Lou Gehrig's Disease Health Article

Definition

Lou Gehrig's disease, or amyotrophic lateral sclerosis (ALS), is a neurodegenerative disease of unknown cause that breaks down tissues in the nervous system and affects the nerves responsible for movement. Its common name comes from the professional baseball player whose career was ended because of it.

Description

Lou Gehrig's disease is a disease of the motor neurons, those nerve cells reaching from the brain to the spinal cord (upper motor neurons) and the spinal cord to the peripheral nerves (lower motor neurons) that control muscle movement. In Lou Gehrig's disease, for unknown reasons, these neurons die, leading to a progressive loss of the ability to move virtually any of the muscles in the body. The disease affects "voluntary" muscles, those controlled by conscious thought, such as the arm, leg, and trunk muscles. Lou Gehrig's disease, in and of itself, does not affect sensation, thought processes, the heart muscle, or the "smooth" muscle of the digestive system, bladder, and other internal organs. Most sufferers retain function of their eye muscles, as well.

"Amyotrophic" refers to the loss of muscle bulk, a cardinal sign of ALS. "Lateral" indicates one of the regions of the spinal cord affected, and "sclerosis" describes the hardened tissue that develops in place of healthy nerves. Lou Gehrig's disease affects approximately 50,000 people in the United States, with about 5,000 new cases each year. The onset usually begins between the ages of 40 and 70, although younger onset is possible. Men have a slightly higher chance of developing the disease than women.

Causes

The symptoms of Lou Gehrig's disease are caused by the death of motor neurons in the spinal cord and brain. Normally, these neurons convey electrical messages from the brain to the muscles to stimulate movement in the arms, legs, trunk, neck, and head. As motor neurons die, the muscles cannot be moved as effectively, and weakness results. In addition, lack of stimulation leads to muscle wasting, or loss of bulk. Involvement of the upper motor neurons causes spasms and increased tone in the limbs, and abnormal reflexes. Involvement of the lower motor neurons causes muscle wasting and twitching (fasciculations).

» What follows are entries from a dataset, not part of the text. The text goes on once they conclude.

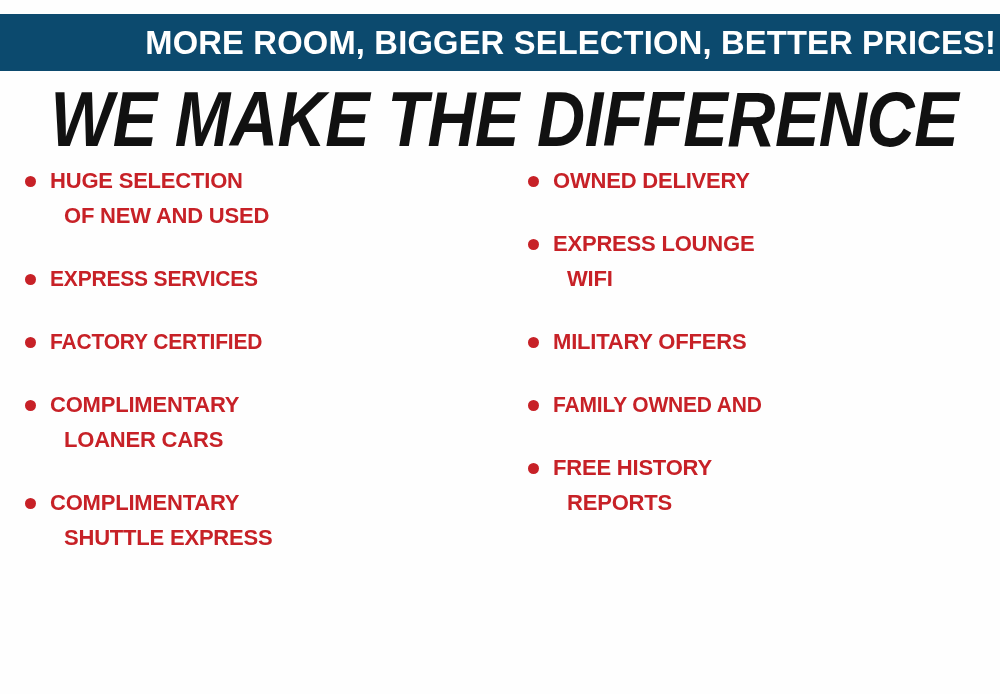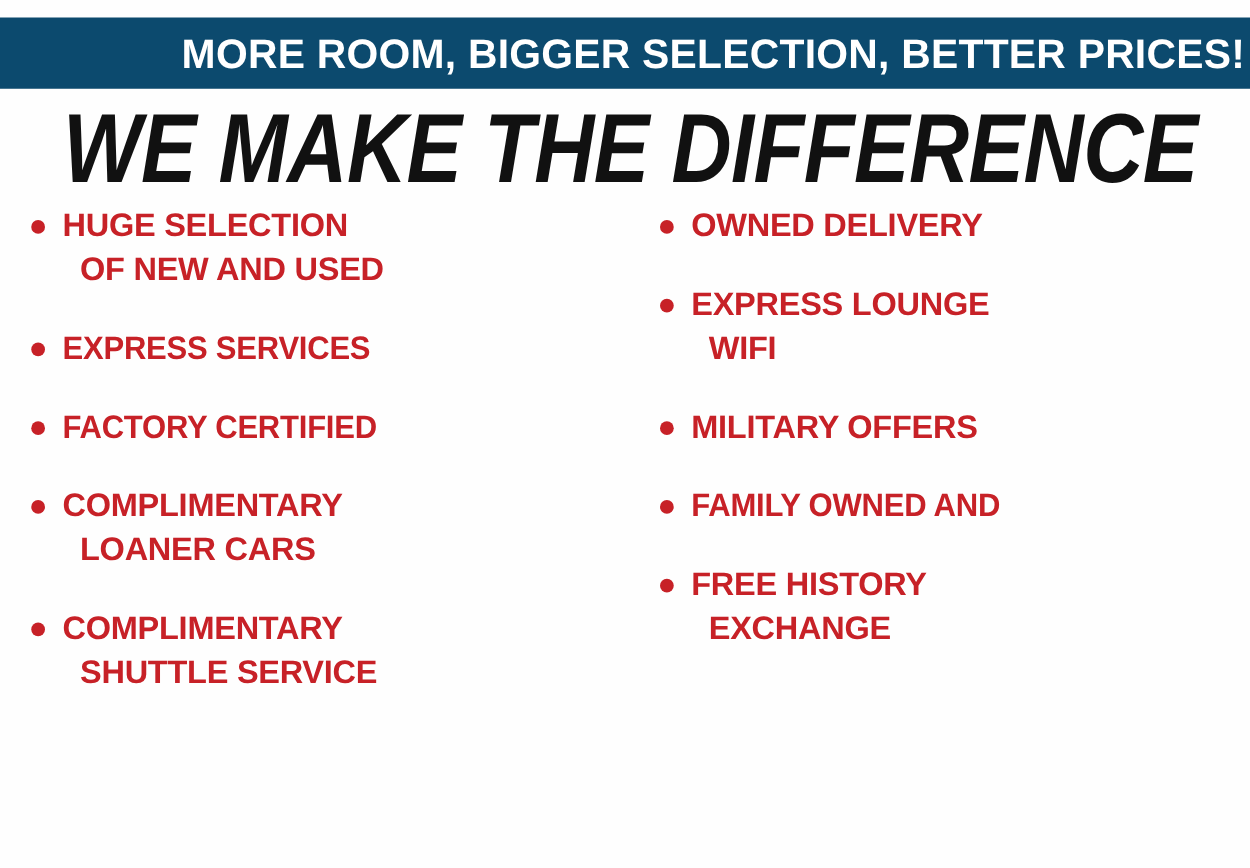--- a/index.html
+++ b/index.html
@@ -94,7 +94,7 @@
     color: #c72127;
     font-family: "Liberation Sans", sans-serif;
     font-weight: bold;
-    font-size: 26px;
+    font-size: 22px;
     line-height: 35px;
     letter-spacing: -0.2px;
   }

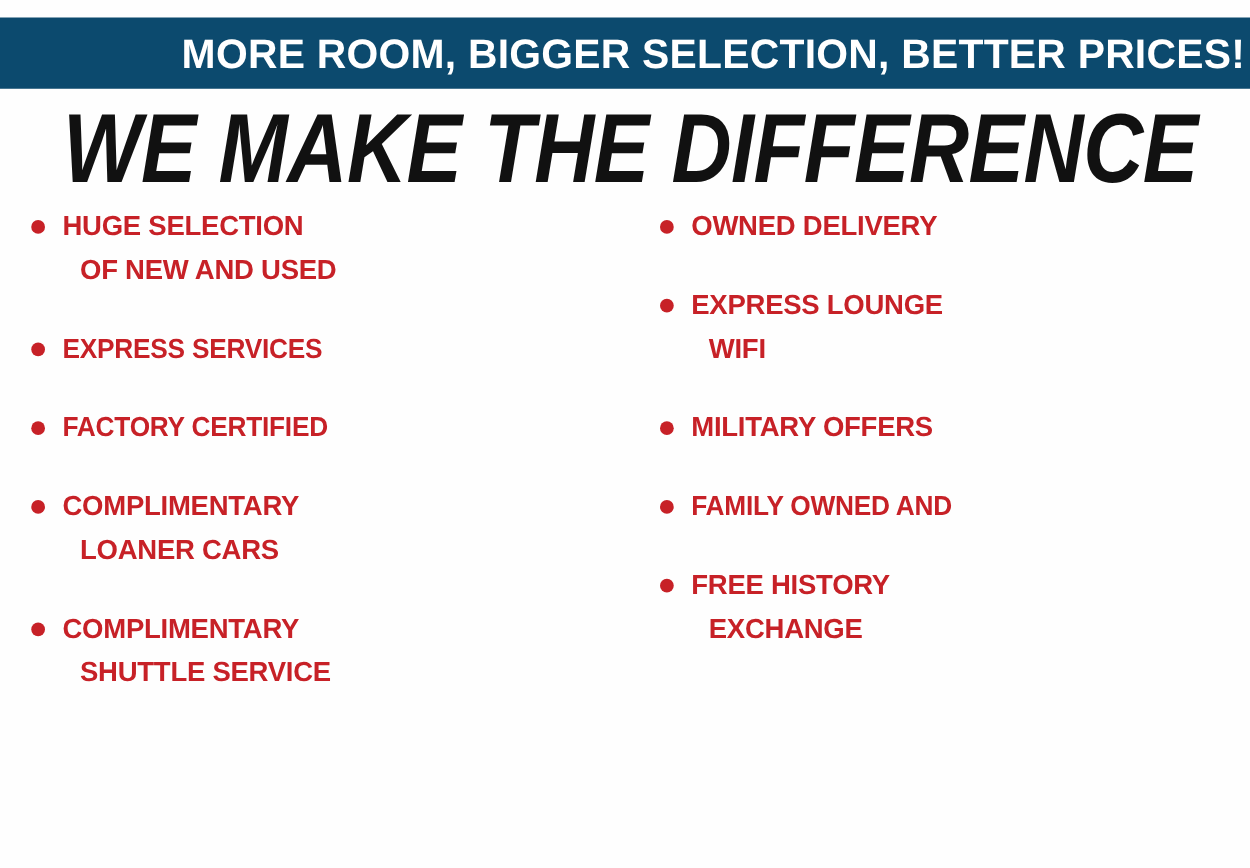--- a/index.html
+++ b/index.html
@@ -189,7 +189,7 @@
         <span class="dot"></span>
         <div class="bullet-lines">
           <span class="ln"><span>FREE HISTORY</span></span>
-          <span class="ln"><span>EXCHANGE</span></span>
+          <span class="ln"><span>REPORTS</span></span>
         </div>
       </div>
     </div>

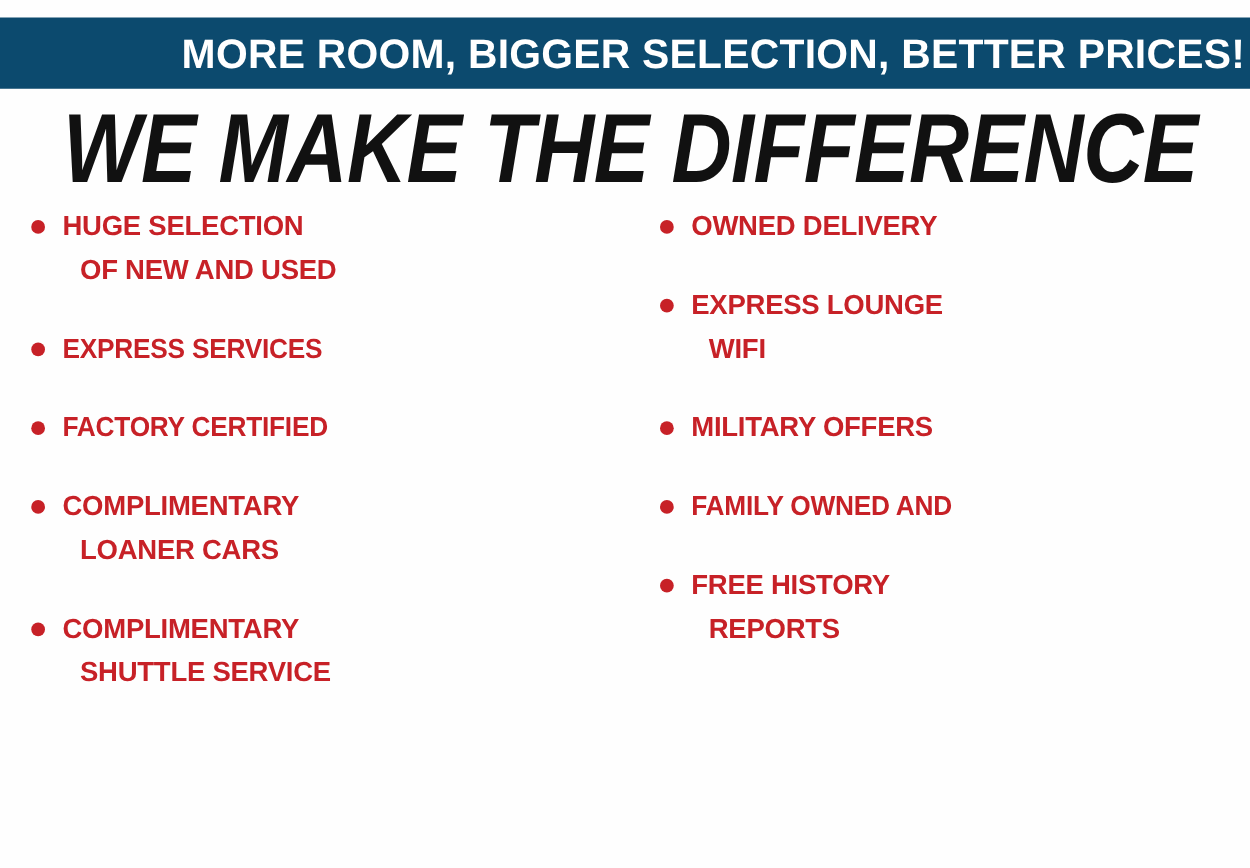--- a/index.html
+++ b/index.html
@@ -155,7 +155,7 @@
         <span class="dot"></span>
         <div class="bullet-lines">
           <span class="ln"><span>COMPLIMENTARY</span></span>
-          <span class="ln"><span>SHUTTLE SERVICE</span></span>
+          <span class="ln"><span>SHUTTLE EXPRESS</span></span>
         </div>
       </div>
     </div>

Although many causes of motor neuron degeneration have been suggested for Lou Gehrig's disease, none has yet been proven responsible. Results of recent research have implicated toxic molecular fragments known as free radicals. Some evidence suggests that a cascade of events leads to excess free radical production inside motor neurons, leading to their death. Why free radicals should be produced in excess amounts is unclear, as is whether this excess is the cause or the effect of other degenerative processes. Additional agents within this toxic cascade may include excessive levels of a neurotransmitter known as glutamate, which may overstimulate motor neurons, thereby increasing free-radical production, and a faulty detoxification enzyme known as SOD–1, for superoxide dismutase type 1. The actual pathway of destruction is not known, however, nor is the trigger for the rapid degeneration that marks Lou Gehrig's disease. Further research may show that other pathways are involved, perhaps ones even more important than this one. Autoimmune factors or premature aging may play some role, as could viral agents or environmental toxins.

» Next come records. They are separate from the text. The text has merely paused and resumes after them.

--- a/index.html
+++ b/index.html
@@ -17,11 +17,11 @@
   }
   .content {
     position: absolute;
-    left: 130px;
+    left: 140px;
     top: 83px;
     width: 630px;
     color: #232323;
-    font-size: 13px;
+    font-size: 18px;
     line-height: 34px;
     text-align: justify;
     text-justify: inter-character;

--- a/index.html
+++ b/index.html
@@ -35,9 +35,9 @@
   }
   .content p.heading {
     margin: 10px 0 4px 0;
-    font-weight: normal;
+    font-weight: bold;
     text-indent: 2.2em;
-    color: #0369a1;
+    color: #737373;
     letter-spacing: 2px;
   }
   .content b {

Two major forms of ALS are known: familial and sporadic. Familial Lou Gehrig's disease accounts for about 10% of all Lou Gehrig's disease cases. As the name suggests, familial Lou Gehrig's disease is believed to be caused by the inheritance of one or more faulty genes. About 15% of families with this type of Lou Gehrig's disease have mutations in the gene for SOD–1. SOD–1 gene defects are dominant, meaning only one gene copy is needed to develop the disease. Therefore, a parent with the faulty gene has a 50% chance of passing the gene along to a child. Sporadic Lou Gehrig's disease has no known cause. While many environmental toxins have been suggested as causes, to date no research has confirmed any of the candidates investigated, including aluminum and metal dental fillings. As research progresses, it is likely that many cases of sporadic Lou Gehrig's disease will be shown to have a genetic basis, as well. A third type, called Western Pacific Lou Gehrig's disease occurs in Guam and other Pacific islands. This form of the disease combines symptoms of both ALS and Parkinson's disease.